:: Listed records ::
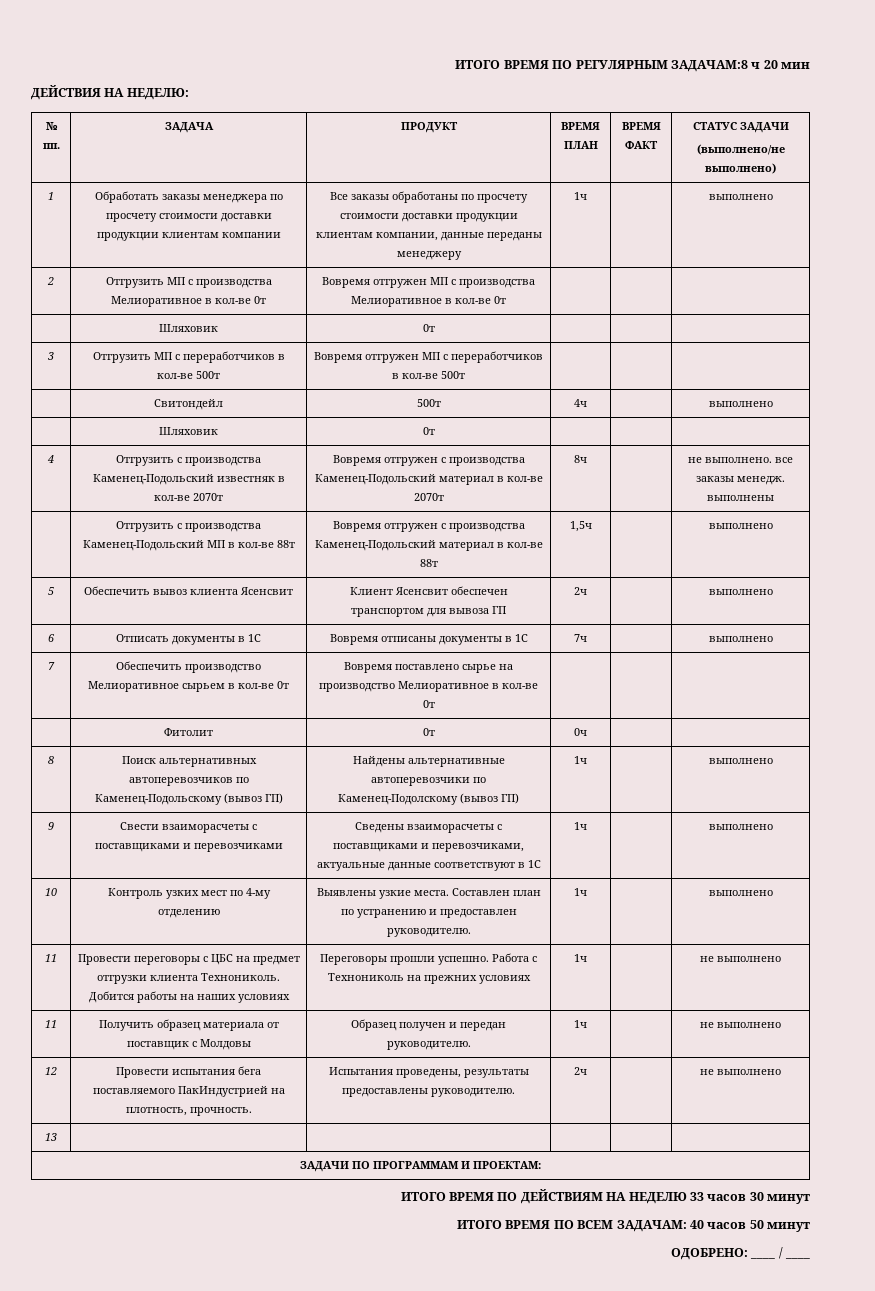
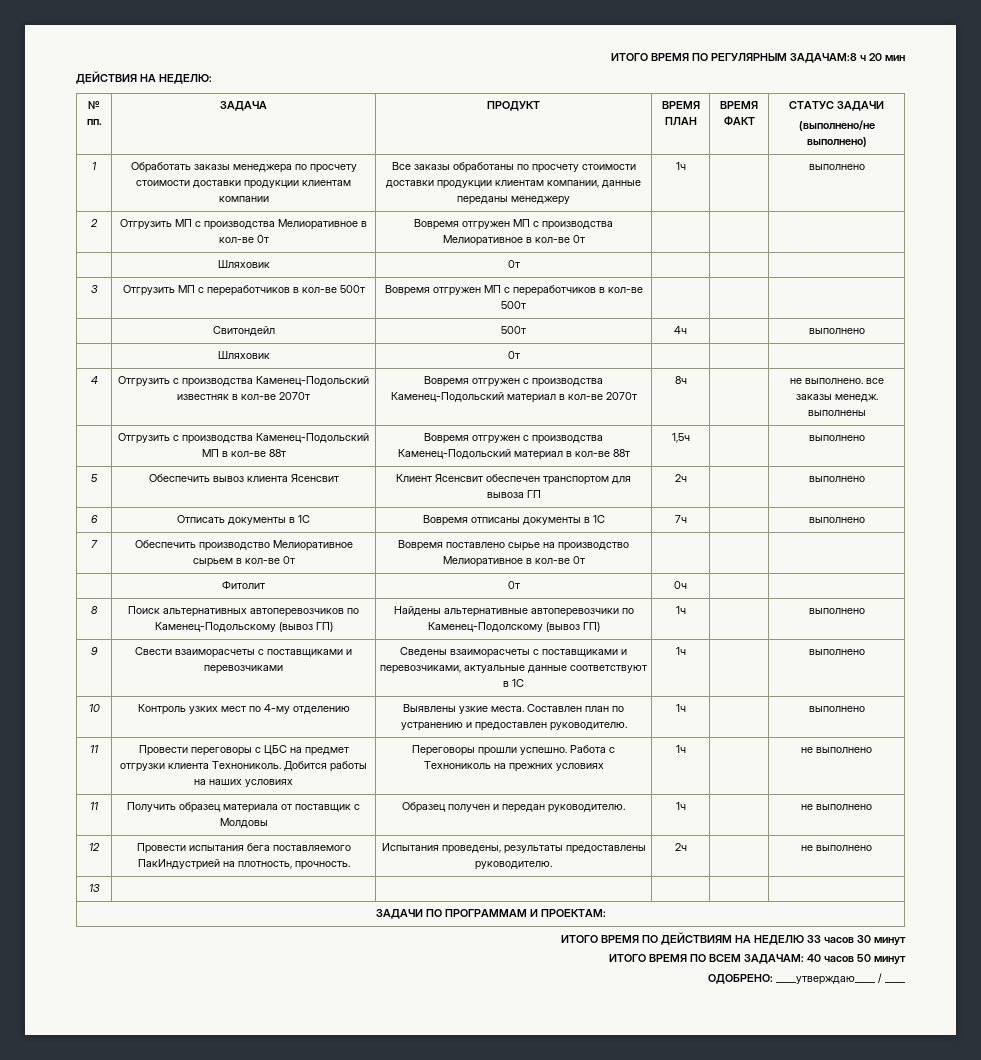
- ОДОБРЕНО: ____ / ____
+ ОДОБРЕНО: ____утверждаю____ / ____

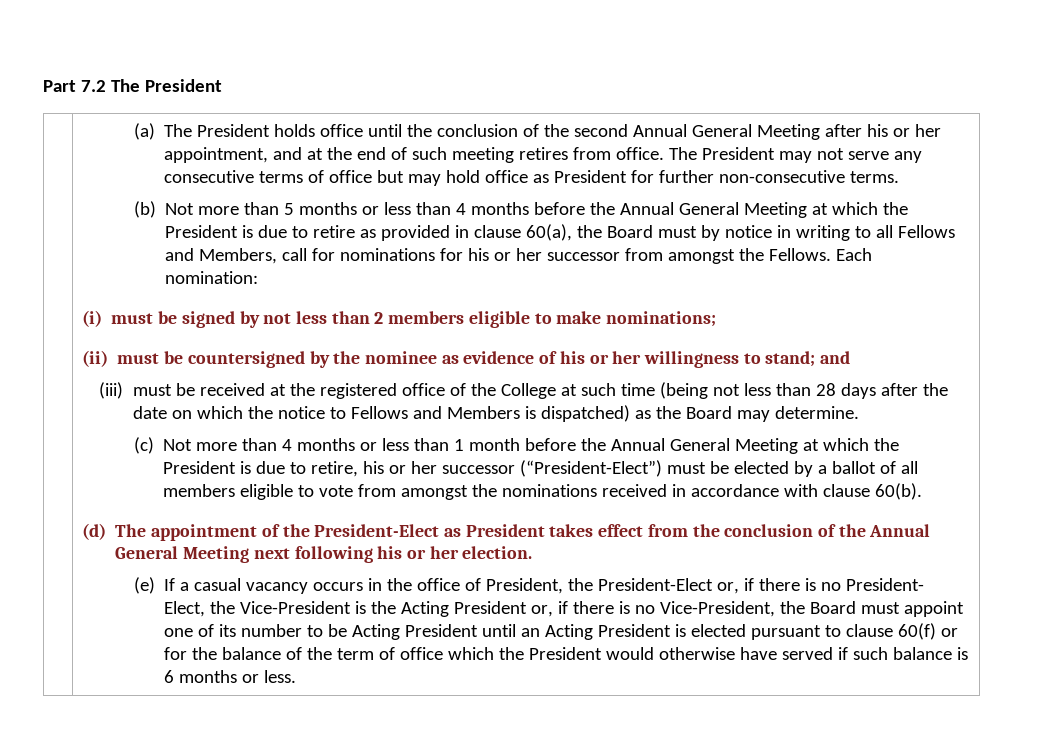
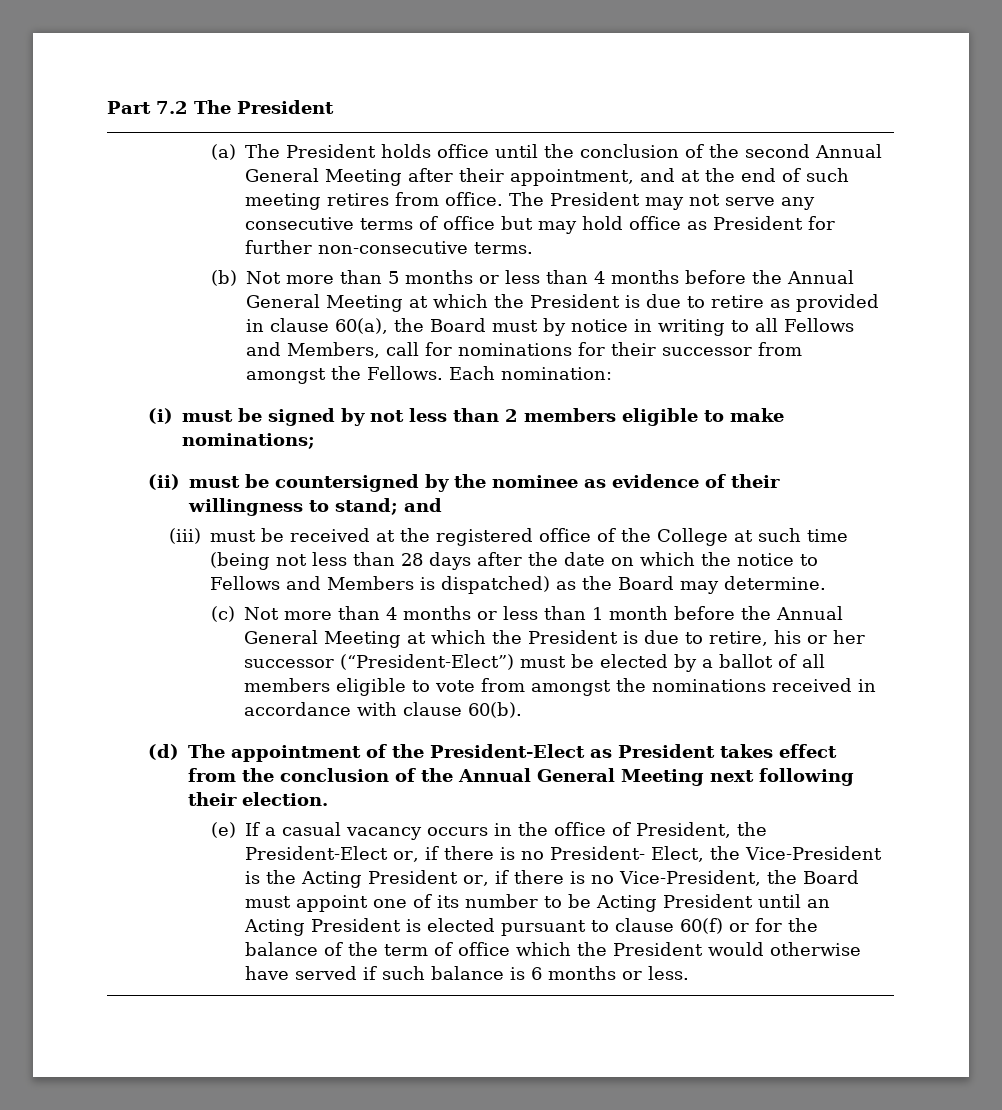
- (a) The President holds office until the conclusion of the second Annual General Meeting after his or her appointment, and at the end of such meeting retires from office.
+ (a) The President holds office until the conclusion of the second Annual General Meeting after their appointment, and at the end of such meeting retires from office.
- (b) Not more than 5 months or less than 4 months before the Annual General Meeting at which the President is due to retire as provided in clause 60(a), the Board must by notice in writing to all Fellows and Members, call for nominations for his or her successor from amongst the Fellows.
+ (b) Not more than 5 months or less than 4 months before the Annual General Meeting at which the President is due to retire as provided in clause 60(a), the Board must by notice in writing to all Fellows and Members, call for nominations for their successor from amongst the Fellows.
- (ii) must be countersigned by the nominee as evidence of his or her willingness to stand; and
+ (ii) must be countersigned by the nominee as evidence of their willingness to stand; and
- (d) The appointment of the President-Elect as President takes effect from the conclusion of the Annual General Meeting next following his or her election.
+ (d) The appointment of the President-Elect as President takes effect from the conclusion of the Annual General Meeting next following their election.

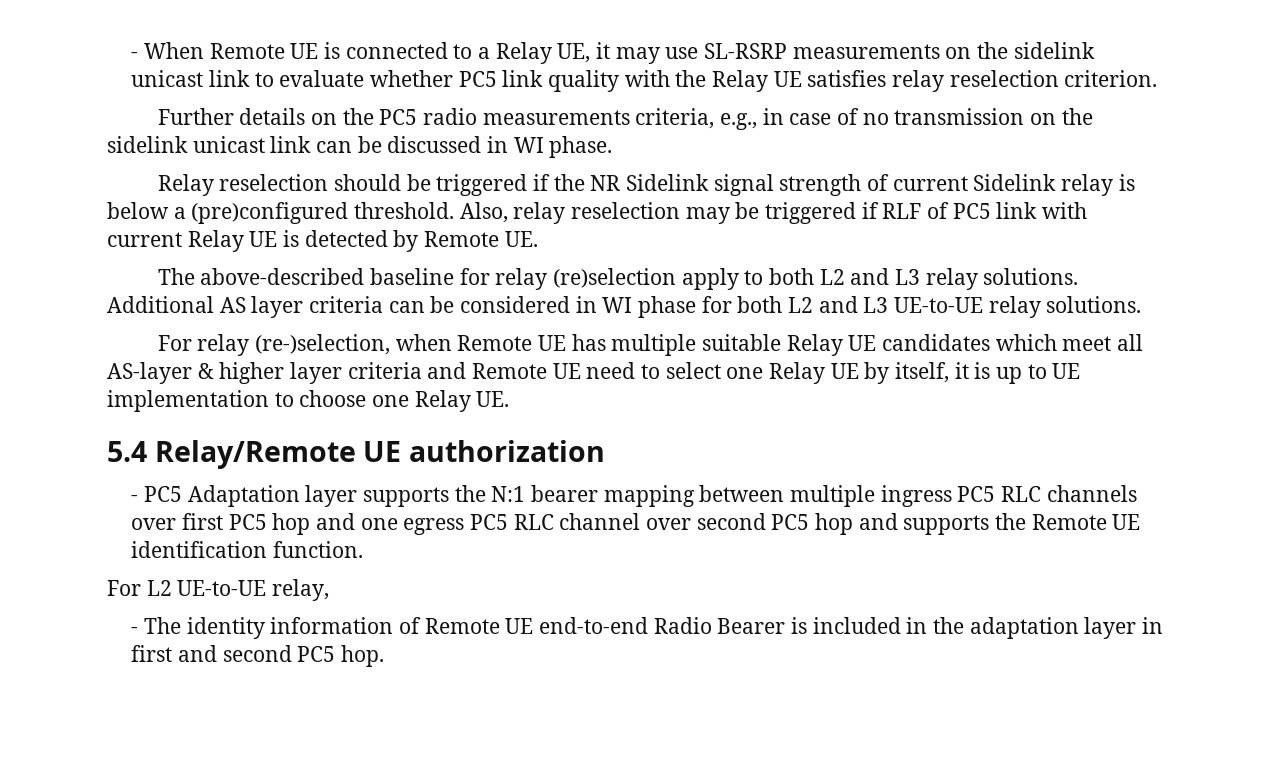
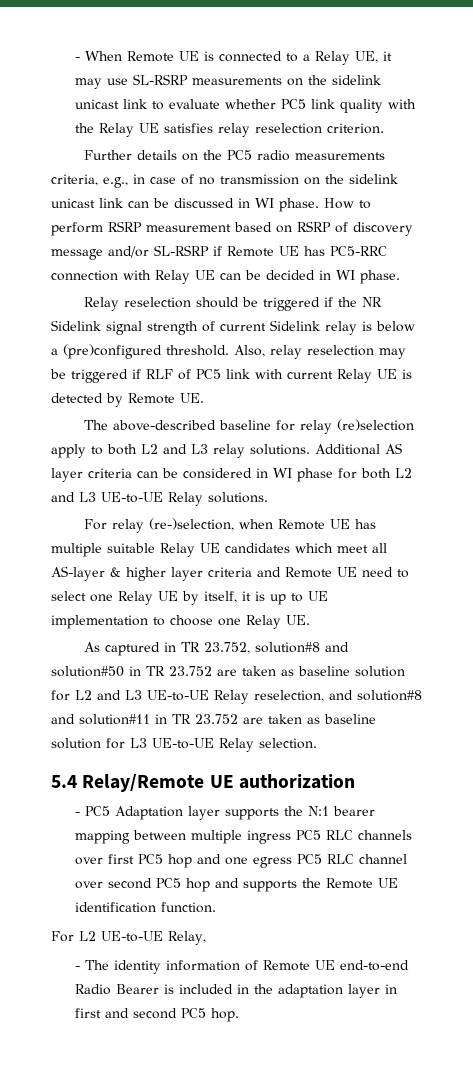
+ How to perform RSRP measurement based on RSRP of discovery message and/or SL-RSRP if Remote UE has PC5-RRC connection with Relay UE can be decided in WI phase.
- Additional AS layer criteria can be considered in WI phase for both L2 and L3 UE-to-UE relay solutions.
+ Additional AS layer criteria can be considered in WI phase for both L2 and L3 UE-to-UE Relay solutions.
+ As captured in TR 23.752, solution#8 and solution#50 in TR 23.752 are taken as baseline solution for L2 and L3 UE-to-UE Relay reselection, and solution#8 and solution#11 in TR 23.752 are taken as baseline solution for L3 UE-to-UE Relay selection.
- For L2 UE-to-UE relay,
+ For L2 UE-to-UE Relay,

:: Exercise directions ::
The lines from the start of the data through the line that contains "- (b) Not more" are to be returned exactly, please, with both ends included and every picture left out.

:: Solution to the problem ::
- ОДОБРЕНО: ____ / ____
+ ОДОБРЕНО: ____утверждаю____ / ____

- (a) The President holds office until the conclusion of the second Annual General Meeting after his or her appointment, and at the end of such meeting retires from office.
+ (a) The President holds office until the conclusion of the second Annual General Meeting after their appointment, and at the end of such meeting retires from office.
- (b) Not more than 5 months or less than 4 months before the Annual General Meeting at which the President is due to retire as provided in clause 60(a), the Board must by notice in writing to all Fellows and Members, call for nominations for his or her successor from amongst the Fellows.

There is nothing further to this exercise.